-- EXERCISE MATERIAL follows --
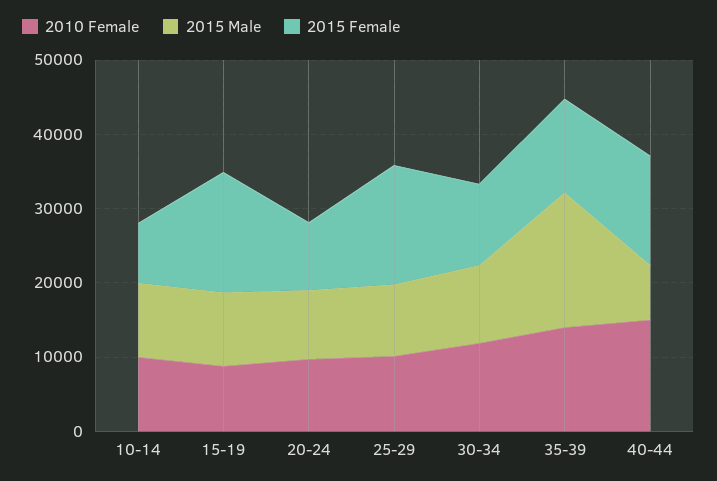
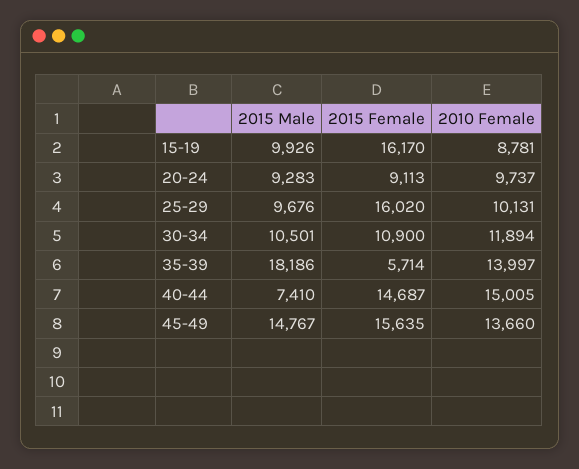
2010 Female, 10-14: 10000 -> none
2015 Male, 10-14: 10000 -> none
2015 Female, 10-14: 8000 -> none
2015 Female, 35-39: 12000 -> 5714
2015 Male, 45-49: none -> 14767
2015 Female, 45-49: none -> 15635
2010 Female, 45-49: none -> 13660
-- EXERCISE MATERIAL concluded --
TASK GOAL: Line for line, restate the data above and omit every picture.

PROBLEM SOLUTION:
2010 Female, 10-14: 10000 -> none
2015 Male, 10-14: 10000 -> none
2015 Female, 10-14: 8000 -> none
2015 Female, 35-39: 12000 -> 5714
2015 Male, 45-49: none -> 14767
2015 Female, 45-49: none -> 15635
2010 Female, 45-49: none -> 13660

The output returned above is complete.